[Anatomical risk factors of angle-closure glaucoma. A 10-year study of limbal and axial anterior chamber depths in a risk population].

闭角型青光眼 青光眼 医学 裂隙灯 眼科 人口 前房角 验光服务 环境卫生
作者
Alsbirk Ph
出处
期刊:Ugeskrift for Læger [Danish Medical Association]
卷期号:156 (36): 5117-21 被引量:3
标识
摘要

The present follow up study was undertaken in order to evaluate the predictive value of a low limbal chamber depth (LCD) and axial anterior chamber depth (ACD) over ten years. A population of 539 Greenlanders had been examined in 1979, using LCD estimations and ACD re-measurements by Haag Streit slit lamp pachymetry. ACD had also been measured in the same population 1969. Persons above age 40 in 1989, who were without glaucoma in 1979 and had shown an LCD value < or = 0.25 of corneal thickness (= CT), and an ACD value of < or = 2.70 mm (CT included) were selected as probands.
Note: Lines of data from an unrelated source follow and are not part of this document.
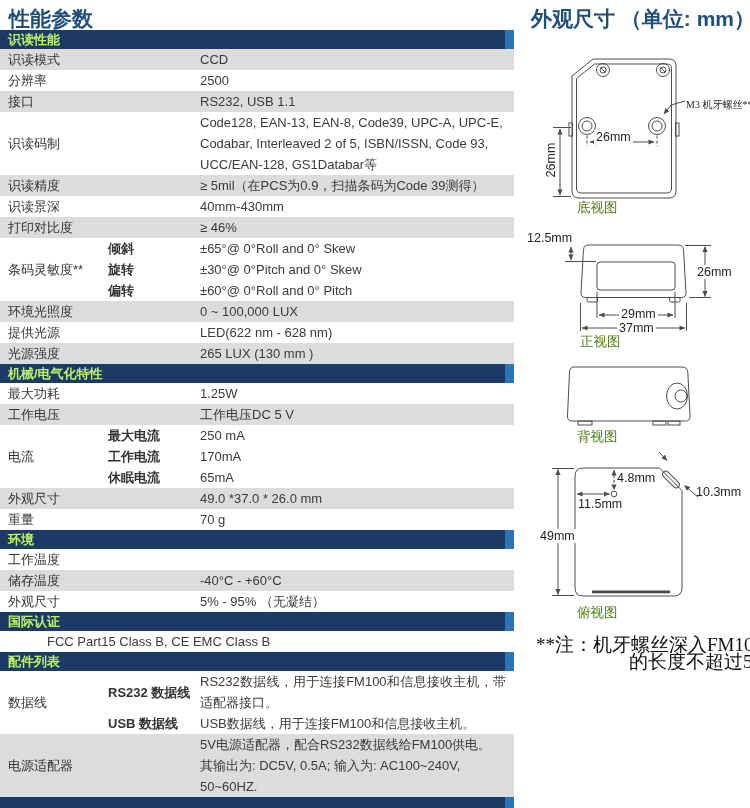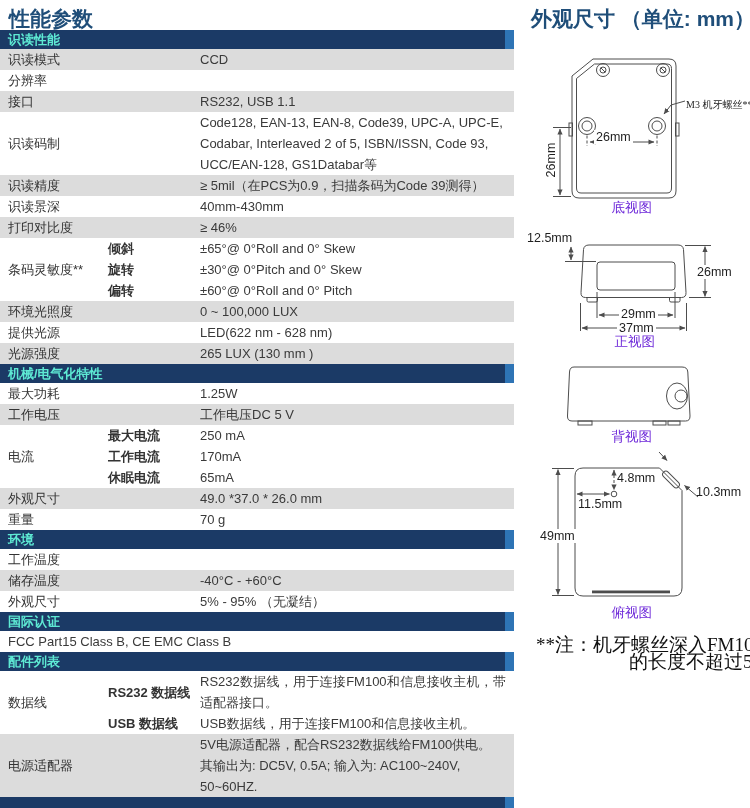--- a/index.html
+++ b/index.html
@@ -19,7 +19,7 @@
   #spec-table { position:absolute; left:0; top:30px; width:514px; }
   .sec-header {
     position:relative; height:19px; line-height:19px; background:var(--navy,#1B3A66);
-    color:#5eead4; font-size:13px; font-weight:bold; padding-left:8px;
+    color:#bef264; font-size:13px; font-weight:bold; padding-left:8px;
   }
   .sec-cap { position:absolute; right:0; top:0; width:9px; height:19px; background:var(--cap,#2E74B5); }
   .row { display:flex; align-items:center; min-height:21px; font-size:13px; line-height:21px; }

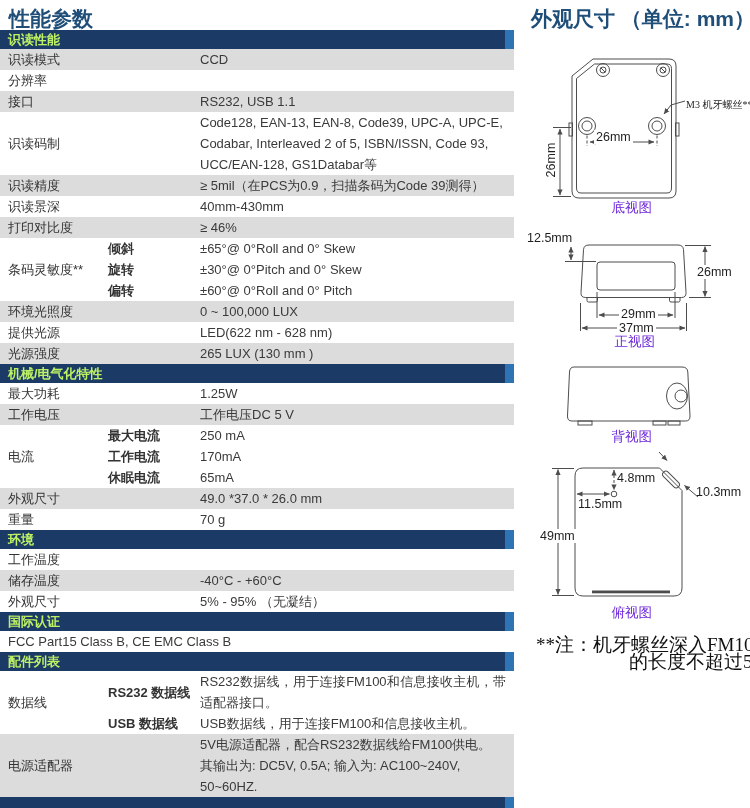--- a/index.html
+++ b/index.html
@@ -74,6 +74,7 @@
       </div>
       <div class="row">
         <span class="c1">分辨率</span>
+        <span class="c3">2500</span>
       </div>
       <div class="row shade">
         <span class="c1">接口</span>

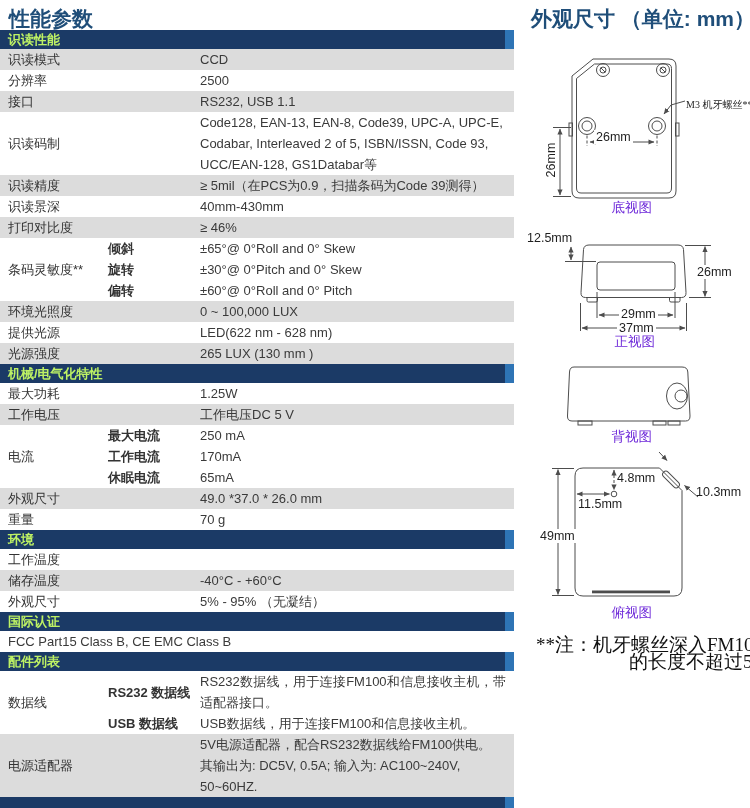--- a/index.html
+++ b/index.html
@@ -45,7 +45,7 @@
   .dim-bg { background:#fff; padding:0 2px; }
   .vdim { width:40px; text-align:center; transform:rotate(-90deg); }
   .caption {
-    position:absolute; width:75px; text-align:right; font-size:13.5px; color:#6d28d9;
+    position:absolute; width:75px; text-align:left; font-size:13.5px; color:#4d7c0f;
     font-family:"Liberation Serif","DejaVu Serif",serif; white-space:nowrap;
   }
   .small-label {

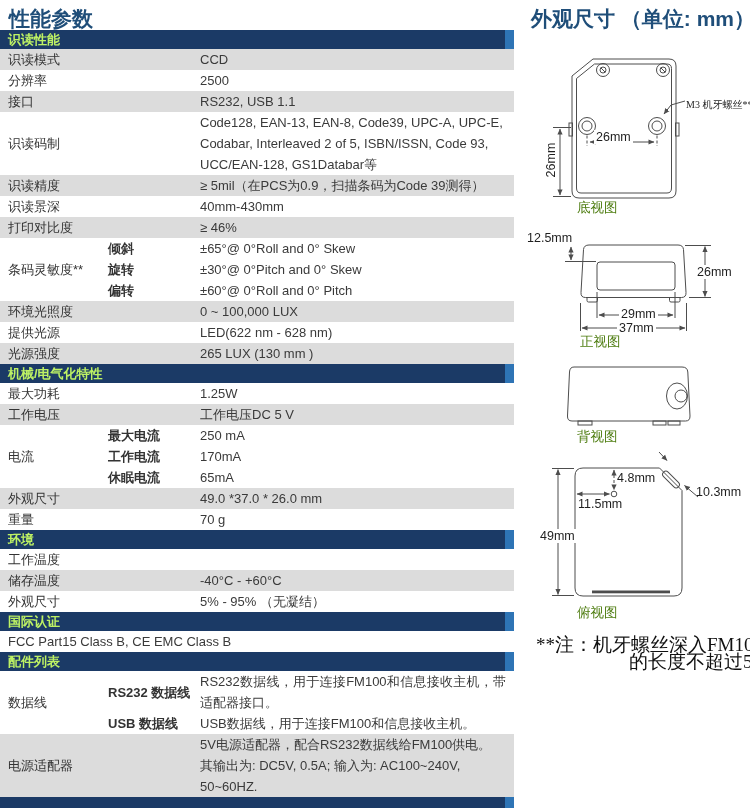--- a/index.html
+++ b/index.html
@@ -24,7 +24,7 @@
   .sec-cap { position:absolute; right:0; top:0; width:9px; height:19px; background:var(--cap,#2E74B5); }
   .row { display:flex; align-items:center; min-height:21px; font-size:13px; line-height:21px; }
   .row.shade { background:var(--gray,#DCDCDC); }
-  .row.full { display:block; padding-left:8px; white-space:nowrap; }
+  .row.full { display:block; padding-left:8px; white-space:nowrap;margin-left:39px; }
   .c1 { flex:none; width:200px; padding-left:8px; font-weight:normal; color:#333; }
   .c1.narrow { width:100px; }
   .c3 { flex:1; white-space:nowrap; }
A total of 75 such persons (= 84% of those alive and eligible) were examined in 1989. Five had developed PACG during the ten year period. At the survey seven more PACG cases were detected, yielding a PACG prevalence of 12/75 = 16%. LCD and ACD did not show significant association with eventual PACG status within the sample while gonioscopical status did so (p < 0.02). Creeping, synechial angle-closure was frequent. Among probands not examined, mostly due to death, 5/54 had developed PACG during the ten year period. Non-probands had their records scrutinized for PACG; yet among the 258 persons above age 40 no PACG case was found. Thus a fairly simple, anatomical slit lamp evaluation/measurement of limbal and axial anterior chamber depths was found to effectively select a subgroup which over ten years proved to be at risk of PACG-development.